Now on Broadway at Studio 54, Pictures From Home boasts a stellar cast, with Danny Burstein as Sultan and Nathan Lane and Zoe Wanamaker as his exasperated parents. Playwright Sharr White dramatizes Sultan’s exhibition of the same name from 1992, part of a retrospective of his work at the Los Angeles County Museum of Art.
Although in fairness to Sultan, the tapes, home movies and photos render it more of a touching adaptation — funny and heartbreaking.
Pictures From Home covers multiple themes — from success to aging, parents and children, the reality of long marriages and the art of making art — with genuine feeling.
Larry Sultan’s photo-memoir captures nearly 10 years of parental portraits in Los Angeles, from 1982-1992. There are not only the requisite staged shots, but stills from Super-8 home movies shot decades earlier.
All are projected on the living-room wall, accompanied by commentary from his father Irving (Lane). And the remarks are often priceless. His parents are frustrated by their son’s endless weekend visits. But the real point of contention: His father is unnerved by photos he feels do not truthfully reflect their life.
In fact, it’s Irving’s exasperation that often invokes an earlier play, Death of a Salesman, which also addressed fathers and sons.
Irv is a salesman, a poor man who worked hard and eventually rose to become a vice president at Schick. Though more successful than Willie Loman, the two share key experiences. Their connection is the American quest for financial success. Arthur Miller wrote in Death of a Salesman: “A salesman has got to dream, boy. It comes with the territory.”
Irv’s dream was primal: survival. His success was due to charm, insight and drive. One scene has Irv explaining how to sell, and that brief presentation is mesmerizing.
“Let me tell you a secret about jobs,” Irv tells Larry, whose artistic project aggravates the former executive. “If nobody can fire you from doing something, then it’s not a job.” The comic exasperation is vintage Lane — but under the laugh line is a larger truth.
And in case Larry’s missed his father’s feelings about image vs. reality, he adds: “The image of success, Larry, didn’t buy you every fucking thing you had your entire life. Actual success did.”
The parental tension is acute. And every bit as sharp as the color-drenched photos of Larry’s life.
Yes, there is life beyond the frame, yet within it, the post-war era of American prosperity is captured in sunny California moments. The cost of that prosperity is part of the photo-memoir’s exploration. And that’s where Jean injects her experiences.

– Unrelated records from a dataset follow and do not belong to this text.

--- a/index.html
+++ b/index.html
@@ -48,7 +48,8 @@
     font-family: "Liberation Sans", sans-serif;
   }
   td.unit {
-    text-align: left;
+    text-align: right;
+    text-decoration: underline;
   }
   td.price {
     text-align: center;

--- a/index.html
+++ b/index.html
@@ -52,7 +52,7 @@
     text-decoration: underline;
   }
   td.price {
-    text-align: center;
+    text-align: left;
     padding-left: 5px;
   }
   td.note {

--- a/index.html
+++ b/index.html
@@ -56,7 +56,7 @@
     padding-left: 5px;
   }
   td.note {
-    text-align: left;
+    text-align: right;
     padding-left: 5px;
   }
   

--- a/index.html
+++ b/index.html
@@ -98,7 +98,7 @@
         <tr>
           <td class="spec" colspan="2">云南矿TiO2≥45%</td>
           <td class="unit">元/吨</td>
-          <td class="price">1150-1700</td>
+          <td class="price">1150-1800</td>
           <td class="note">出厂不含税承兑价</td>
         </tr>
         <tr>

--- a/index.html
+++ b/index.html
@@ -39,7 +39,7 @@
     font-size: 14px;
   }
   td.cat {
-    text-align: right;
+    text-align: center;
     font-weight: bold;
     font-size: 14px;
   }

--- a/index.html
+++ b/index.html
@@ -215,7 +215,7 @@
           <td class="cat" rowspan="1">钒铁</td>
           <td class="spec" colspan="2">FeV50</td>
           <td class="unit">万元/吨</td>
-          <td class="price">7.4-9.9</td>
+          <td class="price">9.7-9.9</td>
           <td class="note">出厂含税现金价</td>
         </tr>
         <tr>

Played by Wanamaker with an edgy, insightful sensibility, Jean is acutely aware of what her husband’s work cost their marriage. She’s equally concerned that Larry leaves his own family regularly to visit his parents. Where is his sense of familial responsibility? What is he ultimately searching for?

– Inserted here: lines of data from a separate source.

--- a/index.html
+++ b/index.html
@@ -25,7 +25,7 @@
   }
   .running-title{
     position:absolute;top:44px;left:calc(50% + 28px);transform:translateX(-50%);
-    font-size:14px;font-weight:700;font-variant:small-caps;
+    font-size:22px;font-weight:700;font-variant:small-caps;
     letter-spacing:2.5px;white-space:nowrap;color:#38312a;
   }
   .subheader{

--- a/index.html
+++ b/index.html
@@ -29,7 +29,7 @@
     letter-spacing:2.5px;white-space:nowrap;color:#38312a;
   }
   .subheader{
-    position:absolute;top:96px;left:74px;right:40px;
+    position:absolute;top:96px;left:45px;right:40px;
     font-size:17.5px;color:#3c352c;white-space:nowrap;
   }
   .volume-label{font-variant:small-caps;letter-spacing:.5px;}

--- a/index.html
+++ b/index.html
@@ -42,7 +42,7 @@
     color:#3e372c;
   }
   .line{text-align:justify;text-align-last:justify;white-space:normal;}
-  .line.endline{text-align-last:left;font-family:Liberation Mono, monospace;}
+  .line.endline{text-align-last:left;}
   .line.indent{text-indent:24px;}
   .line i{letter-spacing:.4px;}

Similarly, Lane supplies humor, an expressive face and delivers an intense performance. Burstein, the attentive son, navigates between his parents with tenderness, but it’s clear his photo pursuits are also driven by his own psychological needs.
Sultan searched for answers in visual images, looking for the story behind the photo. A happy face may hide a miserable one seconds later. Conversely, what appears as frustration to one viewer may be seen as worry by the actual subject.
Pictures From Home raises serious questions, including: Do we see others as they see themselves? Do we see ourselves truthfully? The curation of photos, not unlike the curation of social-network profiles, often dismisses or deletes anything that runs counter to a carefully created script.
To Sultan’s artistic credit, he’s not afraid to delve into unpleasantness or seek answers to uncomfortable questions. Under Bartlett Sher’s sensitive direction, the powerhouse trio provide a compelling, often hypnotic and occasionally discomforting reality. What appears as ordinary photos, in their hands, produces moving theater.